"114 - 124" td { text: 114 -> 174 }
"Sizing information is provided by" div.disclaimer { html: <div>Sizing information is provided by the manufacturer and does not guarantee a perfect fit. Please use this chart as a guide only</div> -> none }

...

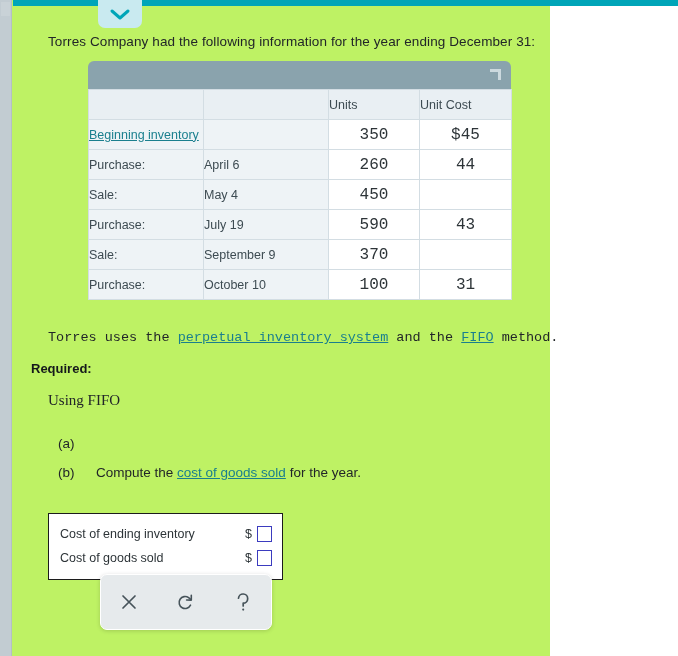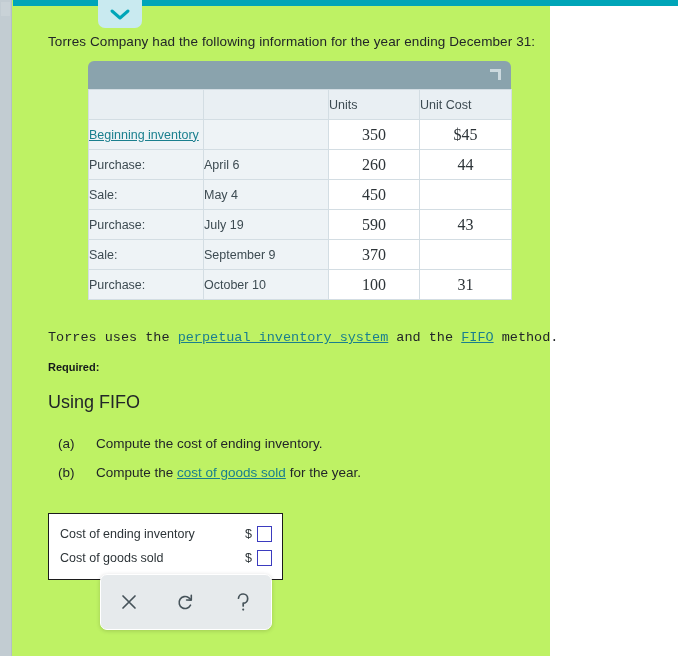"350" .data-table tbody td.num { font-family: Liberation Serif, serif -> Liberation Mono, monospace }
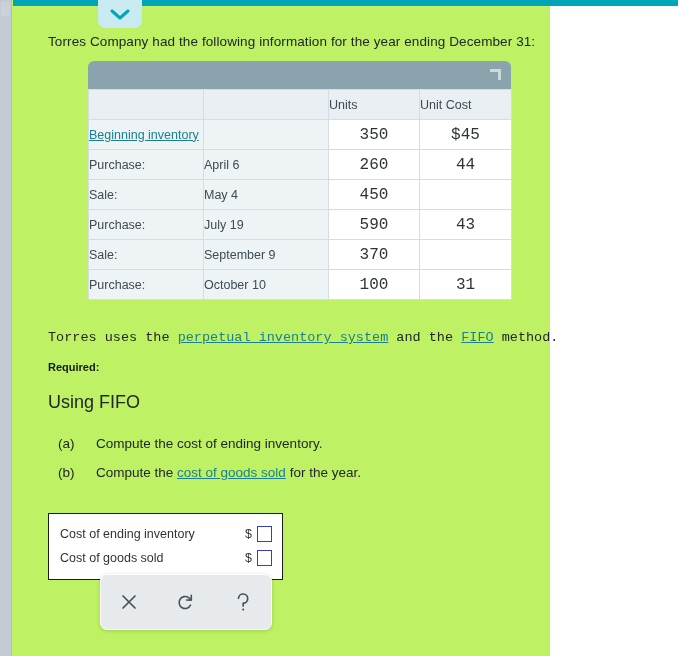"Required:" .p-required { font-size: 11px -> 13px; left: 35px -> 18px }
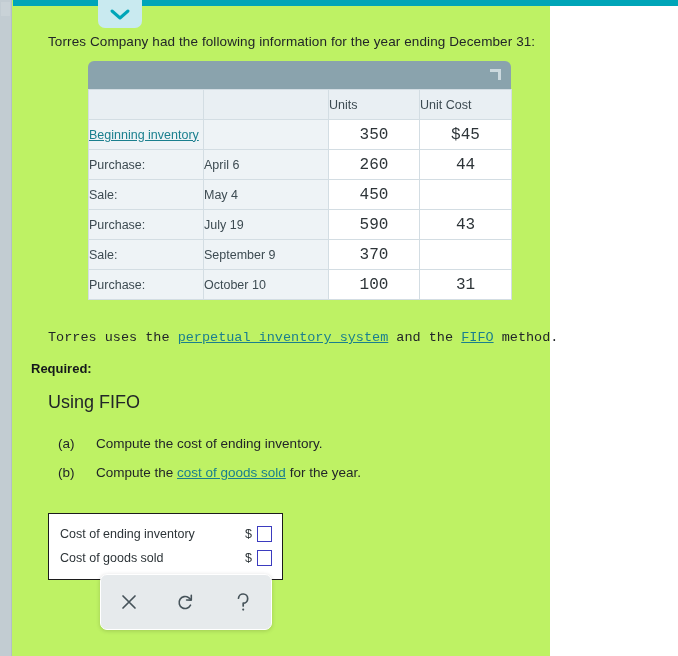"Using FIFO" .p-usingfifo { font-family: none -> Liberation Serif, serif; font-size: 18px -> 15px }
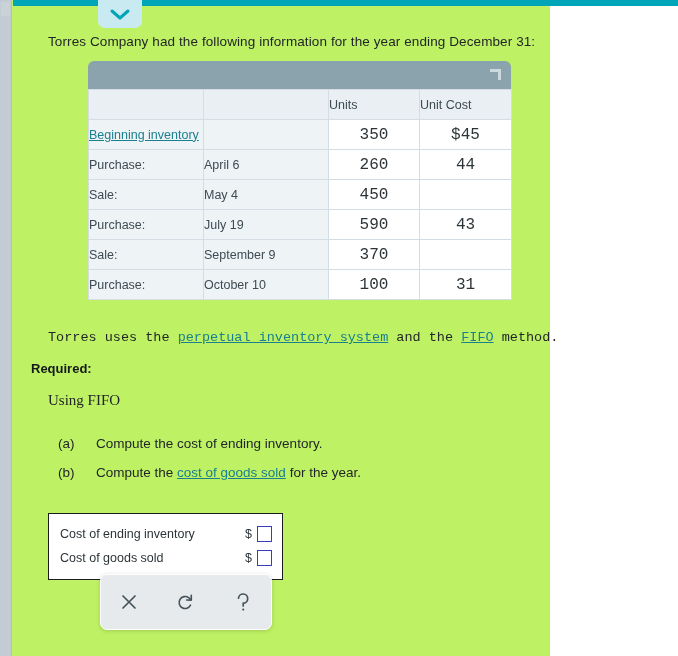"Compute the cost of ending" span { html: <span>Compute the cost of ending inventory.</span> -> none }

> _WHAT IS NEEDED_: Beginning with the line above that has "font-family: none ->" and going on through the line that has "html: <span>Compute the", retype every line exactly and add nothing else; drop the pictures.

> _TASK ANSWER_:
"Using FIFO" .p-usingfifo { font-family: none -> Liberation Serif, serif; font-size: 18px -> 15px }
"Compute the cost of ending" span { html: <span>Compute the cost of ending inventory.</span> -> none }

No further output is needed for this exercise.